TASK STATEMENT: Repeat only the lines below from the one containing "text: 3 -> 4" through the one containing "<div></div> </div> <div>T_02684_MD_Chair_33_Gloss_1K</div>", inclusive, exactly as written.

RECORD EXTRACTS:
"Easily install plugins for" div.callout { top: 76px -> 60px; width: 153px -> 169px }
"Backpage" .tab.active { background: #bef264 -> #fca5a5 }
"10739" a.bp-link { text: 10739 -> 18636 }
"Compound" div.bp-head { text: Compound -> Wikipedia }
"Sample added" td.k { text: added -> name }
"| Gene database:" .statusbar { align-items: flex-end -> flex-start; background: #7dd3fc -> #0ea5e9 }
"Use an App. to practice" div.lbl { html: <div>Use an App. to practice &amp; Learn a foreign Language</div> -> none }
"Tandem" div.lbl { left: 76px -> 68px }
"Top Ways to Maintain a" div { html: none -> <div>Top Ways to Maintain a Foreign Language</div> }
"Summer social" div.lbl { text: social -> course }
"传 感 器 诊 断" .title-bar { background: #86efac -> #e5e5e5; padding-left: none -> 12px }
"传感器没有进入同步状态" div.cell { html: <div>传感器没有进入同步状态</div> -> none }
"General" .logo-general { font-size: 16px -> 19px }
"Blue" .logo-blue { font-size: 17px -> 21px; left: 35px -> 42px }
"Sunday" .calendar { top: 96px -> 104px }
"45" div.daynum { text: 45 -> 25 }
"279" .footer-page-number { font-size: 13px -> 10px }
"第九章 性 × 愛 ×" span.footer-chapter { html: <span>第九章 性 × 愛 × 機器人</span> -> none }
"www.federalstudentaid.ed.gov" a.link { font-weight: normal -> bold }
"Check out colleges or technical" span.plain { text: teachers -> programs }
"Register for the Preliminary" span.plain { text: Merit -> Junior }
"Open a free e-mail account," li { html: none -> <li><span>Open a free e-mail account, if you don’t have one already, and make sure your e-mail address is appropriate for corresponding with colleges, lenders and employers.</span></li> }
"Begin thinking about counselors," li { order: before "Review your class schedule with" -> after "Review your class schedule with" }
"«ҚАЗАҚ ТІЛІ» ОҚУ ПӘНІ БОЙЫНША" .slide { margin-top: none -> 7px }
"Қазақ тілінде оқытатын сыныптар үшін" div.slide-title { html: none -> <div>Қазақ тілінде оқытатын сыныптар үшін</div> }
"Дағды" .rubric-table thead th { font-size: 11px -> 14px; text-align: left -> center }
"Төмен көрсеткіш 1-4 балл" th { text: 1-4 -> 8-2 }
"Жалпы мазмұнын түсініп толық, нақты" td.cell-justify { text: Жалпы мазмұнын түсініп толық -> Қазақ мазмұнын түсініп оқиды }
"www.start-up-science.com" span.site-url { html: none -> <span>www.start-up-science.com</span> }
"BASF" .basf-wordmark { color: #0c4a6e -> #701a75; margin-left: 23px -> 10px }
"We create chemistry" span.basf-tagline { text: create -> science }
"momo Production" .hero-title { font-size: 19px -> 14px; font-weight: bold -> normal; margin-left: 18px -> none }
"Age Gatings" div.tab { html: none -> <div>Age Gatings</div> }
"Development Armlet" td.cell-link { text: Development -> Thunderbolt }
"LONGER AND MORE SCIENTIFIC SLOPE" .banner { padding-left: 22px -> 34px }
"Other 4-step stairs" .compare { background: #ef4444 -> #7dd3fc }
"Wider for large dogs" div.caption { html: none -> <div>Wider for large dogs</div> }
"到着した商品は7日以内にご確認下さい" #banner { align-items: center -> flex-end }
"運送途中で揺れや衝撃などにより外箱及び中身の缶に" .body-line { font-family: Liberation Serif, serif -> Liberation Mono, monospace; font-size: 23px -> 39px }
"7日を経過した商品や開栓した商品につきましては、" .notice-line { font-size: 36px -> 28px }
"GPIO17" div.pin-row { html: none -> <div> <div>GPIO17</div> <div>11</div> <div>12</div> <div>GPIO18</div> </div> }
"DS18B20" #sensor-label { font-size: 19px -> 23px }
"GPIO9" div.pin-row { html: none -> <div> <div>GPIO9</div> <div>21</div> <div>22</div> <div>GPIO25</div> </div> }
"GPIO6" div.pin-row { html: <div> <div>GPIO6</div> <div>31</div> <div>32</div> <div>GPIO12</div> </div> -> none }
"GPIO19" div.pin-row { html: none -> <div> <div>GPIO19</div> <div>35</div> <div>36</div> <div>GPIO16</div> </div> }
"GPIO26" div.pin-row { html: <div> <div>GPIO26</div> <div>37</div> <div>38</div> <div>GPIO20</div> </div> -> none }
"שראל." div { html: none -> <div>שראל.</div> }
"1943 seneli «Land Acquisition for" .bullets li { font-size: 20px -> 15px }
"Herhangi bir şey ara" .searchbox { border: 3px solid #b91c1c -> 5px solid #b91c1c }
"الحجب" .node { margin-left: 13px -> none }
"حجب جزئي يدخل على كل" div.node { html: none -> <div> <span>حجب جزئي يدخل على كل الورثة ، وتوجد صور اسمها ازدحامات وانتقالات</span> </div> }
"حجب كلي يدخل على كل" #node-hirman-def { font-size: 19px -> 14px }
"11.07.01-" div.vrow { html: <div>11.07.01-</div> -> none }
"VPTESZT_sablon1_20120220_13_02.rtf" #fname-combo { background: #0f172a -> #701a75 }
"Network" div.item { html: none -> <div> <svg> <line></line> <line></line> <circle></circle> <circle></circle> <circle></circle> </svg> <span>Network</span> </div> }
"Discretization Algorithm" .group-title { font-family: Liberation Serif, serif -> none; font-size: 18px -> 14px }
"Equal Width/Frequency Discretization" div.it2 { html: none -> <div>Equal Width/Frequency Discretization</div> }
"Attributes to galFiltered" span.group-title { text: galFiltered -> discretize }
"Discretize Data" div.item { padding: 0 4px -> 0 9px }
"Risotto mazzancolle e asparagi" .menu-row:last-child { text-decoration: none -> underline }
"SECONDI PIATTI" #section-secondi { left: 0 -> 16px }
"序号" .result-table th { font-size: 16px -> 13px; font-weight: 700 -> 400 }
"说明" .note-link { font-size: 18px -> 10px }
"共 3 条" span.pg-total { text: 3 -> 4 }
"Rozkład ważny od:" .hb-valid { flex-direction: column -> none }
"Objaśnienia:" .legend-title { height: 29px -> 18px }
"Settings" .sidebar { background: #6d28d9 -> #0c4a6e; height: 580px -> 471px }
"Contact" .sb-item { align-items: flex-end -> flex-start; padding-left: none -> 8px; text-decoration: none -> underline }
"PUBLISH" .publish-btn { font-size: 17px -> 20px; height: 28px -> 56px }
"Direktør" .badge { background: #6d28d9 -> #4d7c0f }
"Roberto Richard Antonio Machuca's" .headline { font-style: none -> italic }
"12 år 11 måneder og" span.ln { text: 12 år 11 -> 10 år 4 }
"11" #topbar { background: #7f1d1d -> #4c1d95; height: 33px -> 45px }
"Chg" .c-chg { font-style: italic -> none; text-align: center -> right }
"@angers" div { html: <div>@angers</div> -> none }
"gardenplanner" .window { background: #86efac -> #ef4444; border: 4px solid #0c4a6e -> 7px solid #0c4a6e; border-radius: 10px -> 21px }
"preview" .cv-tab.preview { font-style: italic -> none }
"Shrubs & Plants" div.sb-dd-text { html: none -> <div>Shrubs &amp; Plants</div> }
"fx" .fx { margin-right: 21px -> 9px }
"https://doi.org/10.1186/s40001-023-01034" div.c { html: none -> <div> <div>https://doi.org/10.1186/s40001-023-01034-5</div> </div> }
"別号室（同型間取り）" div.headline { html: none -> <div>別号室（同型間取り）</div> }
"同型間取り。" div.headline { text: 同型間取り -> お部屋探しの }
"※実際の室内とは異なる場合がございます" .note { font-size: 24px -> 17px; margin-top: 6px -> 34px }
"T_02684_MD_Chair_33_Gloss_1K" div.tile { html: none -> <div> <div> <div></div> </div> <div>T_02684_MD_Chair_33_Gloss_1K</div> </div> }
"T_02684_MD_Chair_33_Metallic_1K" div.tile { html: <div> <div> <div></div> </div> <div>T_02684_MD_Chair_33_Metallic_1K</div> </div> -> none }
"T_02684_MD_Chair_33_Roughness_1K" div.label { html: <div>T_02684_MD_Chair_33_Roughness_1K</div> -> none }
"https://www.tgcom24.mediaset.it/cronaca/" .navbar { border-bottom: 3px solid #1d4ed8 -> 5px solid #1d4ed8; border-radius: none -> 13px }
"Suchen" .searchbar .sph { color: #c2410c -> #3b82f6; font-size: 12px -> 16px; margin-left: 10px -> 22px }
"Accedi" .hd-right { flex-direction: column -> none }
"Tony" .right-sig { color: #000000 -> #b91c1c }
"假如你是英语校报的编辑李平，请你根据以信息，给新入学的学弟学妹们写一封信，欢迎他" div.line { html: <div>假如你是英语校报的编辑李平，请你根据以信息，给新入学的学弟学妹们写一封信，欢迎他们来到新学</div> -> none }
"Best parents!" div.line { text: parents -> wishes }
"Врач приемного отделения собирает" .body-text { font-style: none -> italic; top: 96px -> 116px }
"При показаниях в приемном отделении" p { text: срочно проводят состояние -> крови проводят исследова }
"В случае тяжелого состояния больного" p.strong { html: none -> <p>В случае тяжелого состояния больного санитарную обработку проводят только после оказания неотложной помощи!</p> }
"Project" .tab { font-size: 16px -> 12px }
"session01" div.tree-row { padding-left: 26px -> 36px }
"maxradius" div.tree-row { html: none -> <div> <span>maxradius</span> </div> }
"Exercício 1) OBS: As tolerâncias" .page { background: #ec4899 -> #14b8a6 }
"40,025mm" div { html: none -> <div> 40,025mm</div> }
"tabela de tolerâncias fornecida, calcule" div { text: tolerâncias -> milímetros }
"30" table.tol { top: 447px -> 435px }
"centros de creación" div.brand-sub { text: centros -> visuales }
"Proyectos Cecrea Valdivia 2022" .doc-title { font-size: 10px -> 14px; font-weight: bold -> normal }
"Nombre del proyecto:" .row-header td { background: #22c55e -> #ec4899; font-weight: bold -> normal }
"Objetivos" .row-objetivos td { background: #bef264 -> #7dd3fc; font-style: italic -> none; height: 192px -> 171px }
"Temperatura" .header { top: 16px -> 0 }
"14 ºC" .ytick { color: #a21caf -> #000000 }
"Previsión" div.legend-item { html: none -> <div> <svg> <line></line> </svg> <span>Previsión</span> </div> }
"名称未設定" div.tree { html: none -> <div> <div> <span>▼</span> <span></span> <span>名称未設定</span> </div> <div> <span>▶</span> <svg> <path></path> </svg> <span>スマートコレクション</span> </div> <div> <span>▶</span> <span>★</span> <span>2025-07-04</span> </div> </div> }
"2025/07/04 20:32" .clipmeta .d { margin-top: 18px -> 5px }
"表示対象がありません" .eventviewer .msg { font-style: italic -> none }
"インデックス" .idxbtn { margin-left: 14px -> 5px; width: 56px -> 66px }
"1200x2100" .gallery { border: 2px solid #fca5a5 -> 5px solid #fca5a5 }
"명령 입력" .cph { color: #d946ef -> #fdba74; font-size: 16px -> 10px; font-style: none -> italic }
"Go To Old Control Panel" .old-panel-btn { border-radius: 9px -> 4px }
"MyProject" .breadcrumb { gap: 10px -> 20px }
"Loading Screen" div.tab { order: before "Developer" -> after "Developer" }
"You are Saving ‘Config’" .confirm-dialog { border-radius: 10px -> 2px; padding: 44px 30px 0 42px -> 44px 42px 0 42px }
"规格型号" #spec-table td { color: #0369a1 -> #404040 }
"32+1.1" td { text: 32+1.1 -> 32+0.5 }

EXERCISE ANSWER:
"共 3 条" span.pg-total { text: 3 -> 4 }
"Rozkład ważny od:" .hb-valid { flex-direction: column -> none }
"Objaśnienia:" .legend-title { height: 29px -> 18px }
"Settings" .sidebar { background: #6d28d9 -> #0c4a6e; height: 580px -> 471px }
"Contact" .sb-item { align-items: flex-end -> flex-start; padding-left: none -> 8px; text-decoration: none -> underline }
"PUBLISH" .publish-btn { font-size: 17px -> 20px; height: 28px -> 56px }
"Direktør" .badge { background: #6d28d9 -> #4d7c0f }
"Roberto Richard Antonio Machuca's" .headline { font-style: none -> italic }
"12 år 11 måneder og" span.ln { text: 12 år 11 -> 10 år 4 }
"11" #topbar { background: #7f1d1d -> #4c1d95; height: 33px -> 45px }
"Chg" .c-chg { font-style: italic -> none; text-align: center -> right }
"@angers" div { html: <div>@angers</div> -> none }
"gardenplanner" .window { background: #86efac -> #ef4444; border: 4px solid #0c4a6e -> 7px solid #0c4a6e; border-radius: 10px -> 21px }
"preview" .cv-tab.preview { font-style: italic -> none }
"Shrubs & Plants" div.sb-dd-text { html: none -> <div>Shrubs &amp; Plants</div> }
"fx" .fx { margin-right: 21px -> 9px }
"https://doi.org/10.1186/s40001-023-01034" div.c { html: none -> <div> <div>https://doi.org/10.1186/s40001-023-01034-5</div> </div> }
"別号室（同型間取り）" div.headline { html: none -> <div>別号室（同型間取り）</div> }
"同型間取り。" div.headline { text: 同型間取り -> お部屋探しの }
"※実際の室内とは異なる場合がございます" .note { font-size: 24px -> 17px; margin-top: 6px -> 34px }
"T_02684_MD_Chair_33_Gloss_1K" div.tile { html: none -> <div> <div> <div></div> </div> <div>T_02684_MD_Chair_33_Gloss_1K</div> </div> }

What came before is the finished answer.